Work order.
Copy, exactly and without additions, every line in the records below from the one holding "(360, 40) none -> [71,78,155,92] Segway-like" through the one holding "[185,399,530,413] supported but", both ends included.

Task input.
------------------------------------
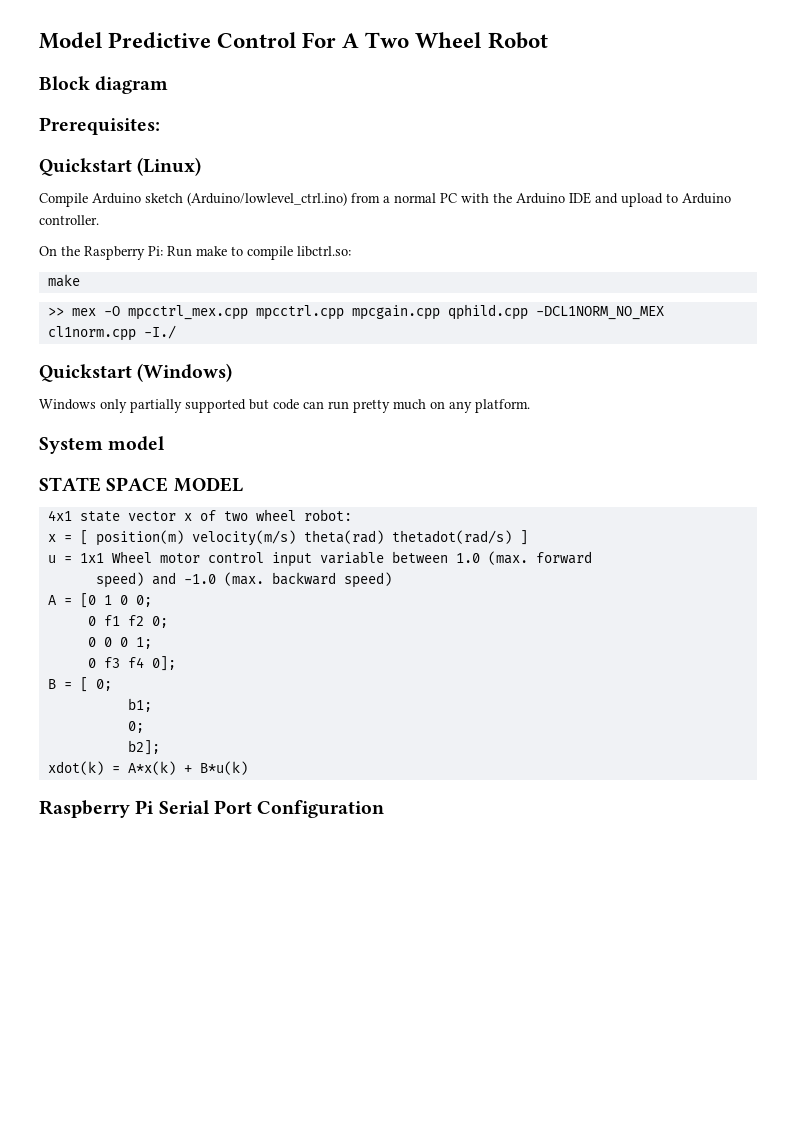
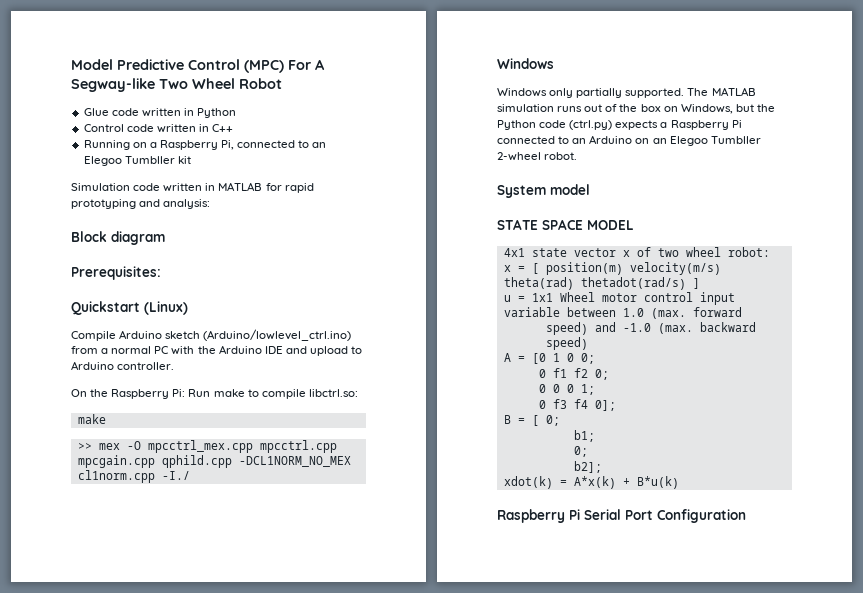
(298, 40) none -> [244,60,284,73] (MPC)
(360, 40) none -> [71,78,155,92] Segway-like
(548, 40) none -> [83,108,237,118] [83,124,234,133] [83,140,327,150] [83,156,191,166] [71,182,314,193] [71,199,211,209] // Glue code written in Python // Control code written in C++ // Running on a Raspberry Pi, connected to an Elegoo Tumbller kit // Simulation code written in MATLAB for rapid prototyping and analysis:
[39,363,233,382] Quickstart (Windows) -> [497,58,554,69] Windows
[185,399,530,413] supported but code can run pretty much on any platform. -> [625,87,756,98] [497,104,775,114] [497,120,742,130] [497,135,761,146] [497,152,578,161] supported. The MATLAB simulation runs out of the box on Windows, but the Python code (ctrl.py) expects a Raspberry Pi connected to an Arduino on an Elegoo Tumbller 2-wheel robot.

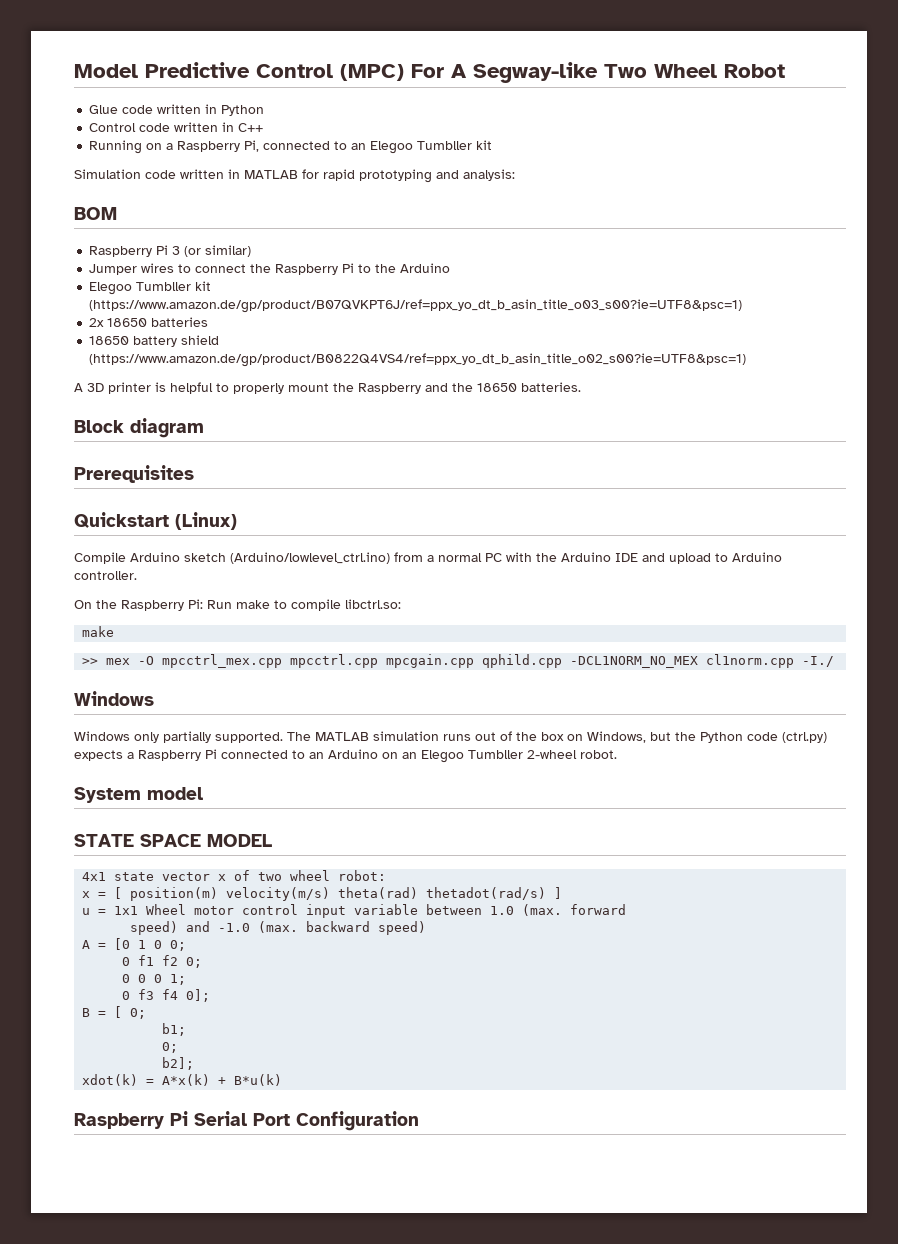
(211, 204) none -> [74,207,117,220] [89,245,252,257] [89,263,451,275] [89,281,212,295] [89,299,743,313] [89,317,209,327] [89,335,220,347] [89,353,747,367] [74,382,581,394] // BOM // Raspberry Pi 3 (or similar) // Jumper wires to connect the Raspberry Pi to the Arduino // Elegoo Tumbller kit (https://www.amazon.de/gp/product/B07QVKPT6J/ref=ppx_yo_dt_b_asin_title_o03_s00?ie=UTF8&psc=1) // 2x 18650 batteries // 18650 battery shield (https://www.amazon.de/gp/product/B0822Q4VS4/ref=ppx_yo_dt_b_asin_title_o02_s00?ie=UTF8&psc=1) // A 3D printer is helpful to properly mount the Raspberry and the 18650 batteries.
[71,266,161,280] Prerequisites: -> [74,465,194,483] Prerequisites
------------------------------------
Solution.
(360, 40) none -> [71,78,155,92] Segway-like
(548, 40) none -> [83,108,237,118] [83,124,234,133] [83,140,327,150] [83,156,191,166] [71,182,314,193] [71,199,211,209] // Glue code written in Python // Control code written in C++ // Running on a Raspberry Pi, connected to an Elegoo Tumbller kit // Simulation code written in MATLAB for rapid prototyping and analysis:
[39,363,233,382] Quickstart (Windows) -> [497,58,554,69] Windows
[185,399,530,413] supported but code can run pretty much on any platform. -> [625,87,756,98] [497,104,775,114] [497,120,742,130] [497,135,761,146] [497,152,578,161] supported. The MATLAB simulation runs out of the box on Windows, but the Python code (ctrl.py) expects a Raspberry Pi connected to an Arduino on an Elegoo Tumbller 2-wheel robot.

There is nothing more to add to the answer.